Task instructions:
Please retype the listing below exactly as it stands, skipping any pictures.

Input:
- Opening Delimiter -
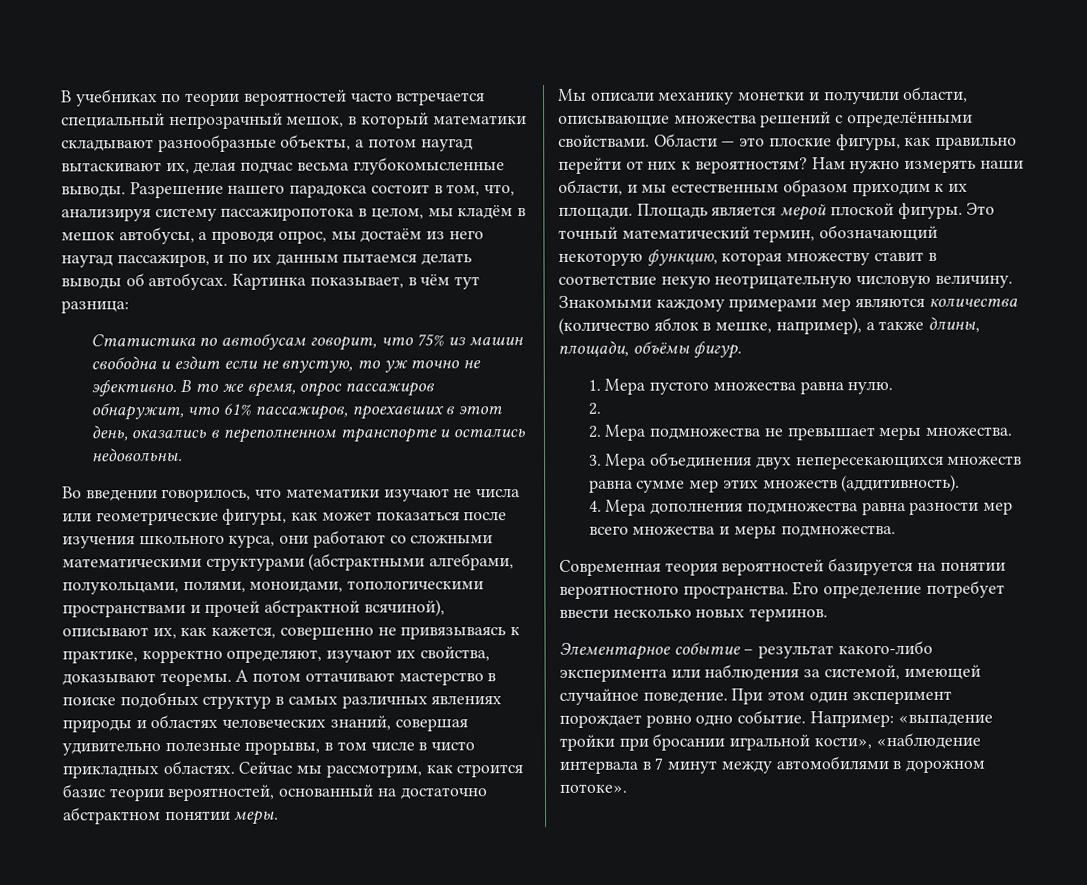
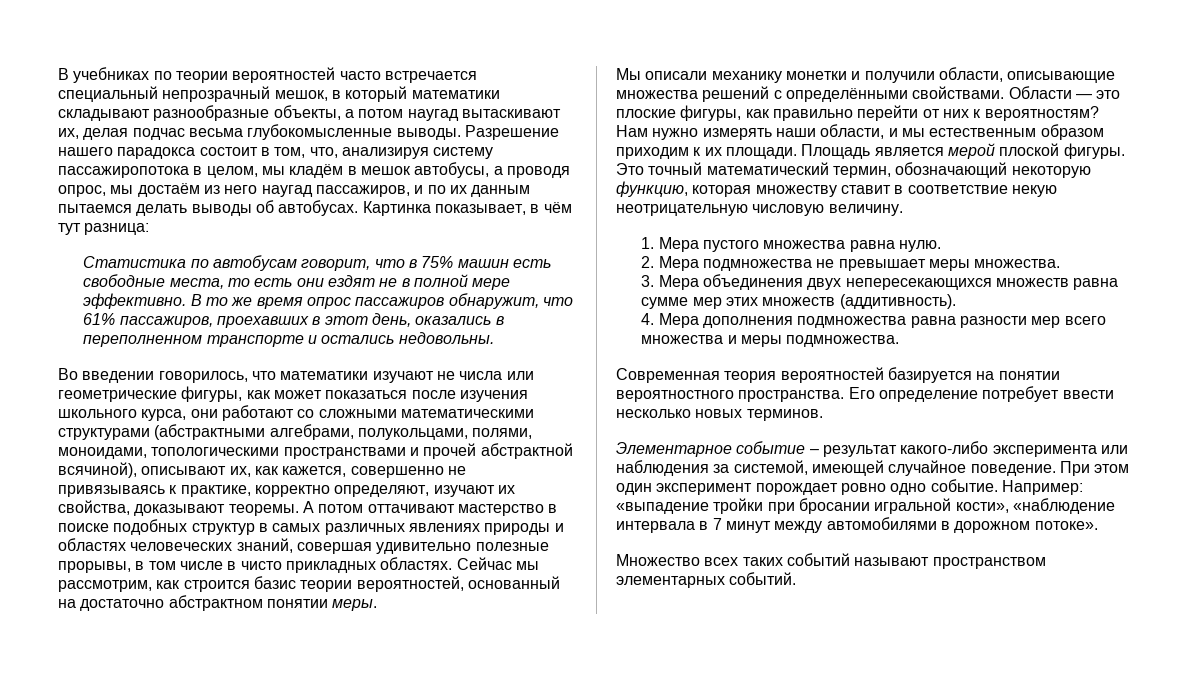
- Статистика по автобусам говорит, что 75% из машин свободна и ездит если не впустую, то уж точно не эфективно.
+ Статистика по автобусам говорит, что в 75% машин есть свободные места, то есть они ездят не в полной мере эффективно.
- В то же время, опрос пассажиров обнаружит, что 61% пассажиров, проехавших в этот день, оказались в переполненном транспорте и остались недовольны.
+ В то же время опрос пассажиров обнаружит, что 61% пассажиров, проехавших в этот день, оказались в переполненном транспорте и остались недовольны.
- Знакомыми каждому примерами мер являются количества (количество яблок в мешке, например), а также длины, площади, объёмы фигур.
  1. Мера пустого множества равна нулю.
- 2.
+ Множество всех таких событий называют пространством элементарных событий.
- Closing Delimiter -
Result of the task:
- Статистика по автобусам говорит, что 75% из машин свободна и ездит если не впустую, то уж точно не эфективно.
+ Статистика по автобусам говорит, что в 75% машин есть свободные места, то есть они ездят не в полной мере эффективно.
- В то же время, опрос пассажиров обнаружит, что 61% пассажиров, проехавших в этот день, оказались в переполненном транспорте и остались недовольны.
+ В то же время опрос пассажиров обнаружит, что 61% пассажиров, проехавших в этот день, оказались в переполненном транспорте и остались недовольны.
- Знакомыми каждому примерами мер являются количества (количество яблок в мешке, например), а также длины, площади, объёмы фигур.
  1. Мера пустого множества равна нулю.
- 2.
+ Множество всех таких событий называют пространством элементарных событий.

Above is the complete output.